Even before the FSB’s ‘revelations’, pro-Kremlin pundits blamed Ukraine, claiming simultaneously that the act was a part of Zelenskyy’s plot to provoke a Russian air-strike on Kyiv (to make Moscow look bad) and a British attempt, carried out by Ukraine, to antagonise Russia and Turkey. In a familiar manner, British intelligence services were said to be behind the assassination. The purported evidence was a Daily Mail article whose tone displeased pro-Kremlin propagandists. Estonia was also accused without a shred of evidence.
This prompted the editor-in-chief of RT, EU-sanctioned Margarita Simonyan, to suggest that ‘professionals‘ might go and ‘admire the spires in the vicinity of Tallinn’, hinting at Russia’s involvement in the Salisbury poisoning that the Kremlin continues to deny. This, by the way, is not the first time the Kremlin’s propagandists show that they understand they are lying: spreading disinformation is not an accident or a mistake, it’s a choice.
Such accusations, hurled towards Ukraine, the UK and Estonia on Russian TV, are in line with a broad disinformation narrative that Western secret services are out to get Russia.

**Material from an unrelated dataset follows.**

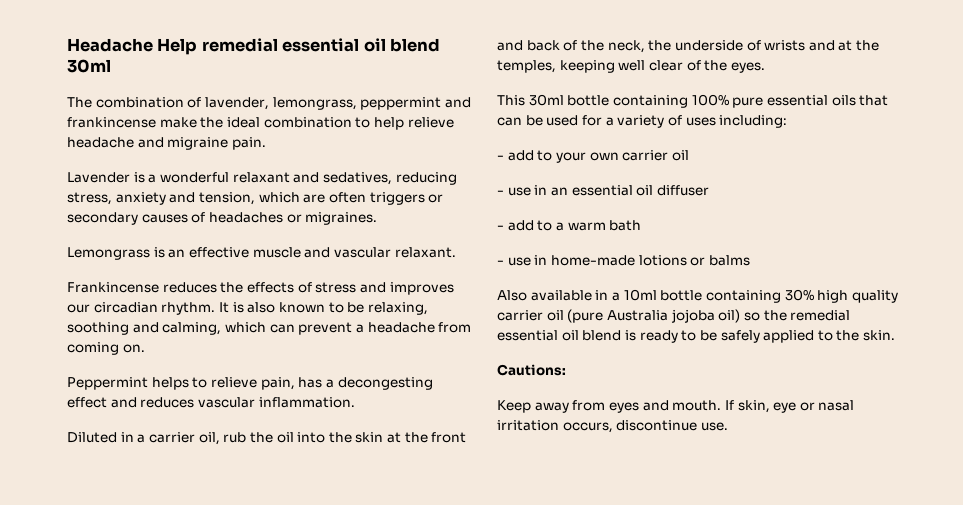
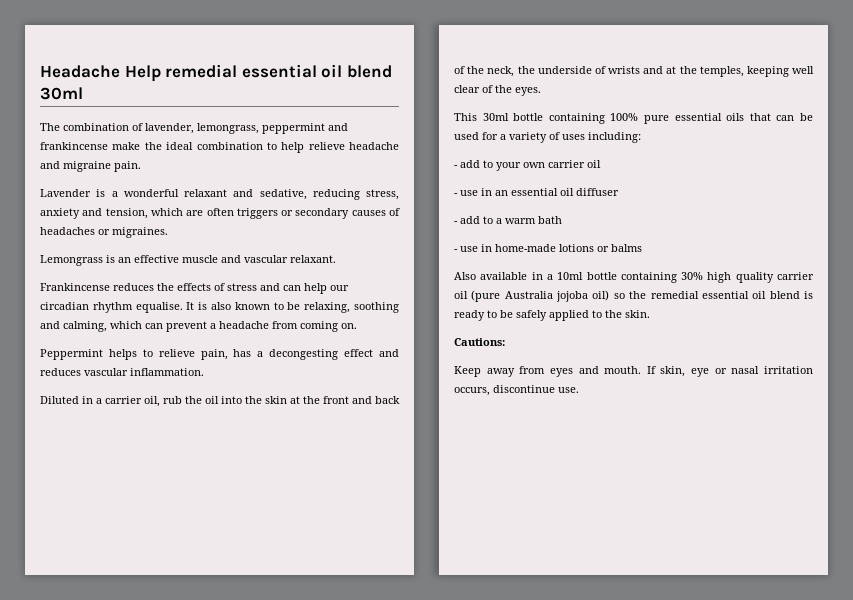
[322,172,392,185] sedatives, -> [259,189,307,200] sedative,
[389,282,454,295] [67,302,216,315] improves our circadian rhythm. -> [283,283,349,294] [40,302,183,313] can help our circadian rhythm equalise.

They also correspond to the more specific objectives of pro-Kremlin disinformation:
- To rally a new wave of domestic support for continuous military aggression against Ukraine – the Kremlin’s propaganda now designates it not just as ‘Nazi’, but also as a ‘terrorist‘ state;
- To vilify the UK as the embodiment of evil ‘Anglo-Saxons’ who help Ukraine; and
- To denigrate Estonia and by extension the Baltic States as hostile, Russophobic, and harbouring dangerous criminals.
Pro-Kremlin disinformation channels are using the assassination to raise the stakes of the invasion in the eyes of domestic audiences. The message is, no one is safe. The assassination is presented on Russian mass media with claims that Ukraine is about to blow up its own nuclear power plant in Zaporizhzhia (see more here). The goal is to paint a picture where Russia is facing a war of annihilation, and the only way to survive is to destroy Ukraine.
Historical revisionism revisited
This week also marked the 83rd anniversary of the Molotov-Ribbentrop pact. As many times in the past, pro-Kremlin media took the opportunity to engage in historical revisionism by minimising and whitewashing the role of the Soviet Union in signing the pact with Nazi Germany and bringing about World War II with all of its consequences. See similar disinformation claims made in 2021, 2020, 2019.
In the meantime, the Russian Ministry of Foreign Affairs released a video on Twitter essentially arguing that many other countries, including the Baltic States, signed similar pacts with Nazi Germany. The Russian MFA is, however, mute about the pact’s secret protocols, which divided Europe into ‘spheres of influence’ – an idea that still resonates within Russia.
Talking about the Molotov-Ribbentrop pact, peddlers of pro-Kremlin disinformation like to say that the Soviet Union had ‘no choice‘, in the same way that Russia has ‘no choice‘ but to wage a brutal and bloody war now. Except that it does. But it keeps choosing violence.